Start of DATA TO EXAMINE
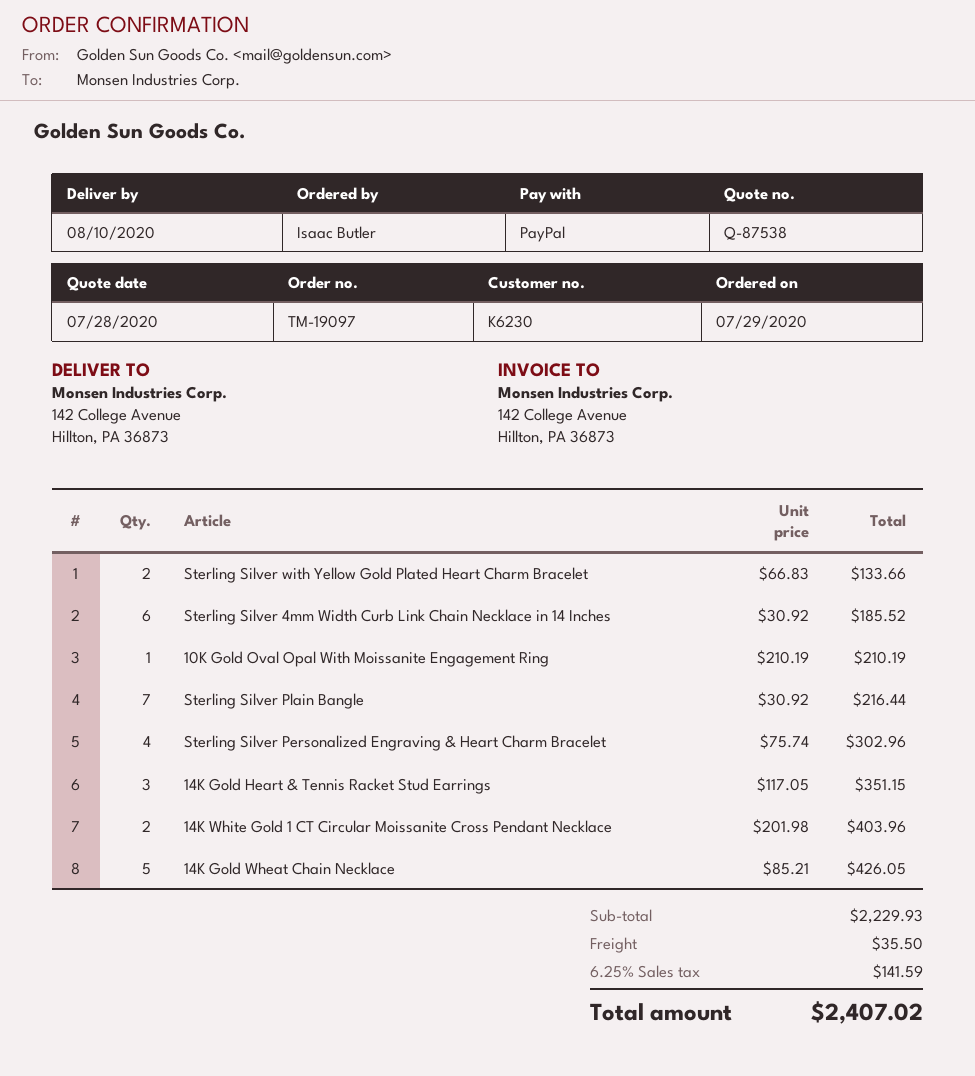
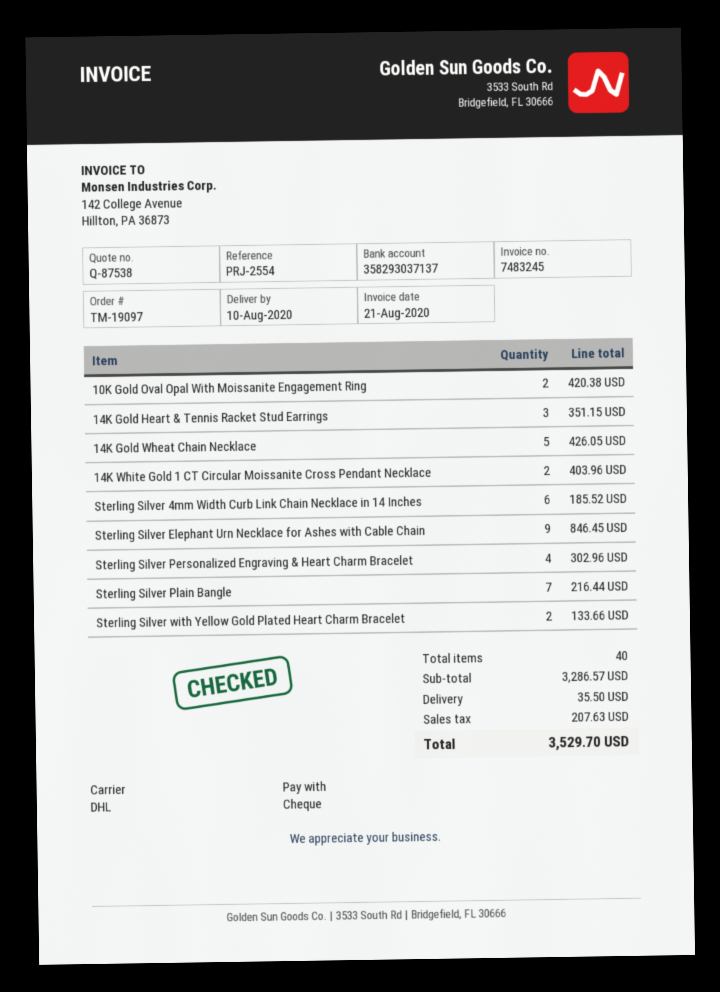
payment method: PayPal -> cheque
10K Gold Oval Opal With Moissanite Engagement Ring: 1 for 210.19 -> 2 for 420.38
Sterling Silver Elephant Urn Necklace for Ashes with Cable Chain: none -> 9 for 846.45
subtotal: 2229.93 -> 3286.57
tax: 141.59 -> 207.63
total: 2407.02 -> 3529.70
End of DATA TO EXAMINE
[WHAT YOU NEED TO DO] Pictures stay out, but every record above is to be returned exactly.

[RESPONSE TO THIS EXERCISE]
payment method: PayPal -> cheque
10K Gold Oval Opal With Moissanite Engagement Ring: 1 for 210.19 -> 2 for 420.38
Sterling Silver Elephant Urn Necklace for Ashes with Cable Chain: none -> 9 for 846.45
subtotal: 2229.93 -> 3286.57
tax: 141.59 -> 207.63
total: 2407.02 -> 3529.70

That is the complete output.